(Assigned task): Could the lines from the start of the data through the line with "solid #222;padding:0 3px" be set down exactly, with no pictures among them?

(Front-end code change data)

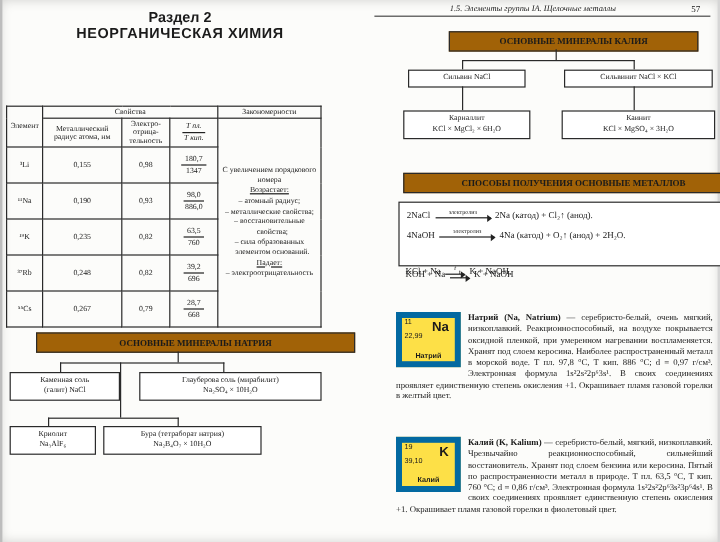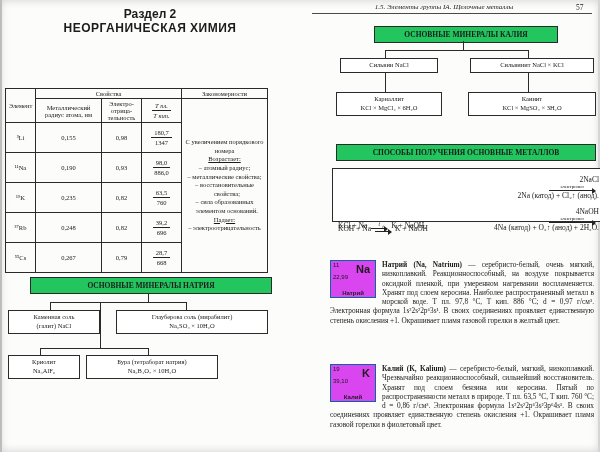--- a/index.html
+++ b/index.html
@@ -26,49 +26,49 @@
   .pat-item{padding-left:5px;text-indent:-5px;}
   .u{text-decoration:underline;}
   .ital{font-style:italic;}
   .frac{display:inline-block;text-align:center;vertical-align:middle;}
   .ftop{display:block;border-bottom:1px solid #222;padding:0 3px 1px;}
   .fbot{display:block;padding-top:1px;}
 
   
   .fbox{position:absolute;border:1px solid #2a2a2a;background:#fff;text-align:center;
         font-size:6.5px;line-height:1.35;padding:2px 2px;}
-  .ftitle{position:absolute;border:1px solid #2a2a2a;background:#22c55e;text-align:center;
-          font-weight:bold;font-size:7.5px;padding:3px 2px;}
+  .ftitle{position:absolute;border:1px solid #2a2a2a;background:#a16207;text-align:center;
+          font-weight:bold;font-size:7.5px;padding:3px 14px;}
   .hline{position:absolute;height:1px;background:#2a2a2a;}
   .vline{position:absolute;width:1px;background:#2a2a2a;}
 
   
   .run-head{left:310px;top:3px;width:268px;text-align:center;font-style:italic;font-size:7px;}
   .page-num{left:576px;top:3px;font-size:7.5px;}
   .head-rule{left:312px;top:13px;width:280px;height:1px;background:#4a4a4a;position:absolute;}
 
   
   .eqbox{position:absolute;left:332px;top:168px;width:260px;height:46px;border:1px solid #2a2a2a;
          padding:6px 6px 0;background:#fff;}
-  .eqline{display:flex;align-items:flex-end;font-size:7.5px;margin-bottom:7px;white-space:nowrap;flex-direction:column;}
+  .eqline{display:flex;align-items:flex-start;font-size:7.5px;margin-bottom:7px;white-space:nowrap;}
   .eqfree{position:absolute;left:338px;font-size:7.5px;display:flex;align-items:center;white-space:nowrap;}
   .larrow{display:inline-flex;flex-direction:column;align-items:center;margin:0 4px;}
   .larrow .lbl{font-size:5px;line-height:1;margin-bottom:1px;}
   .larrow .lbl.it{font-style:italic;font-size:5.5px;}
   .aline{height:1px;background:#222;position:relative;}
   .aline.long{width:46px;}
   .aline.short{width:16px;}
   .aline::after{content:"";position:absolute;right:-1px;top:-2.5px;width:0;height:0;
                 border-left:4px solid #222;border-top:3px solid transparent;border-bottom:3px solid transparent;}
 
   
   .entry{position:absolute;width:264px;}
   .entry-text{margin:0;text-align:justify;font-size:7.3px;line-height:9.3px;}
   .entry-text b{font-weight:bold;margin-top:28px;}
-  .elcard{float:left;width:44px;height:36px;border:1px solid #0369a1;background:#d946ef;
+  .elcard{float:left;width:44px;height:36px;border:5px solid #0369a1;background:#fde047;
           position:relative;margin-right:6px;margin-bottom:2px;font-family:"Liberation Sans","DejaVu Sans",sans-serif;}
   .el-z{position:absolute;top:1px;left:2px;font-size:6px;}
   .el-mass{position:absolute;top:13px;left:2px;font-size:6px;}
   .el-sym{position:absolute;top:2px;right:5px;font-size:11px;font-weight:bold;}
   .el-name{position:absolute;bottom:1px;left:0;right:0;text-align:center;font-size:6px;font-weight:bold;}
 </style>
 </head>
 <body>
 
 <div class="spread">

(Solution to the exercise):
--- a/index.html
+++ b/index.html
@@ -26,49 +26,49 @@
   .pat-item{padding-left:5px;text-indent:-5px;}
   .u{text-decoration:underline;}
   .ital{font-style:italic;}
   .frac{display:inline-block;text-align:center;vertical-align:middle;}
   .ftop{display:block;border-bottom:1px solid #222;padding:0 3px 1px;}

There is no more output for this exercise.